Web page edit records
+---+
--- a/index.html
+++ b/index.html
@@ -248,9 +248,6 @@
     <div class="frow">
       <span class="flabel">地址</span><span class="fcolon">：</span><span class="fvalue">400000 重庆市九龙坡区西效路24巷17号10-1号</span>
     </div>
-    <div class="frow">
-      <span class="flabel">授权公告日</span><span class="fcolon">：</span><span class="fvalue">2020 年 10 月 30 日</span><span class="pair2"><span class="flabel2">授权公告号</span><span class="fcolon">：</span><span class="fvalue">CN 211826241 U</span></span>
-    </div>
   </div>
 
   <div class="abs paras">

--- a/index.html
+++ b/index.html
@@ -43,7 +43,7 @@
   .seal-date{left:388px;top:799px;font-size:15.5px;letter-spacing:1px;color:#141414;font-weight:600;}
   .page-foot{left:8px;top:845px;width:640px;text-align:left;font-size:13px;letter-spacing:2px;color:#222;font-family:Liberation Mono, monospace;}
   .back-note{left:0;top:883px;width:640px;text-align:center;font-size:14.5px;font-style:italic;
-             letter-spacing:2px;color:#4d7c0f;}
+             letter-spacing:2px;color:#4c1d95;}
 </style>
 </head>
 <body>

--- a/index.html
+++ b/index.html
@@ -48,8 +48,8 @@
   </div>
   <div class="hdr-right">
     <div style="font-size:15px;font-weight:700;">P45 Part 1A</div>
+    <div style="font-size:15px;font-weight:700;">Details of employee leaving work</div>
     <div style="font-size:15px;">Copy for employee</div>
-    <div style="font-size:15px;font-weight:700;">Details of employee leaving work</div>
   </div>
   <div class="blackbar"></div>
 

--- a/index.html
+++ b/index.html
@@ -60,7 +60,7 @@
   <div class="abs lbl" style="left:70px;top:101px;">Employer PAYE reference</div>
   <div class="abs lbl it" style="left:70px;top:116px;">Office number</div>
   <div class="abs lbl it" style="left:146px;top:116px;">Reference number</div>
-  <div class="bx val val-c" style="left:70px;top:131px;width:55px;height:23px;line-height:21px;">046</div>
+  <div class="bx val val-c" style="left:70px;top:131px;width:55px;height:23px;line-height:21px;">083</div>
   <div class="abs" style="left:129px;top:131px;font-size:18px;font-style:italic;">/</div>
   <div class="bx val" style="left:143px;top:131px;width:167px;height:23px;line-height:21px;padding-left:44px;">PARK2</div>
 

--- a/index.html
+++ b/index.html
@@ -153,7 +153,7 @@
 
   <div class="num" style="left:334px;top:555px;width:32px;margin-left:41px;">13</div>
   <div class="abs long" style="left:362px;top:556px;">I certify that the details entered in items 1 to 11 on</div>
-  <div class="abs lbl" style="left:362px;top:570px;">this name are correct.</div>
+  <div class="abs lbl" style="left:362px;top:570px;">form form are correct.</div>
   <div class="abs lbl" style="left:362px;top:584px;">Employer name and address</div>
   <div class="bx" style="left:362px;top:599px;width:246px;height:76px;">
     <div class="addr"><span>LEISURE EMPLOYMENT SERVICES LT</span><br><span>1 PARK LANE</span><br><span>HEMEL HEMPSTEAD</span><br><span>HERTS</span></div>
+---+
__WHAT THE TASK REQUIRES__
Check each line of the entries above, and show every one holding the word "font".

__SOLUTION BELOW__
   .seal-date{left:388px;top:799px;font-size:15.5px;letter-spacing:1px;color:#141414;font-weight:600;}
   .page-foot{left:8px;top:845px;width:640px;text-align:left;font-size:13px;letter-spacing:2px;color:#222;font-family:Liberation Mono, monospace;}
   .back-note{left:0;top:883px;width:640px;text-align:center;font-size:14.5px;font-style:italic;
     <div style="font-size:15px;font-weight:700;">P45 Part 1A</div>
+    <div style="font-size:15px;font-weight:700;">Details of employee leaving work</div>
     <div style="font-size:15px;">Copy for employee</div>
-    <div style="font-size:15px;font-weight:700;">Details of employee leaving work</div>
   <div class="abs" style="left:129px;top:131px;font-size:18px;font-style:italic;">/</div>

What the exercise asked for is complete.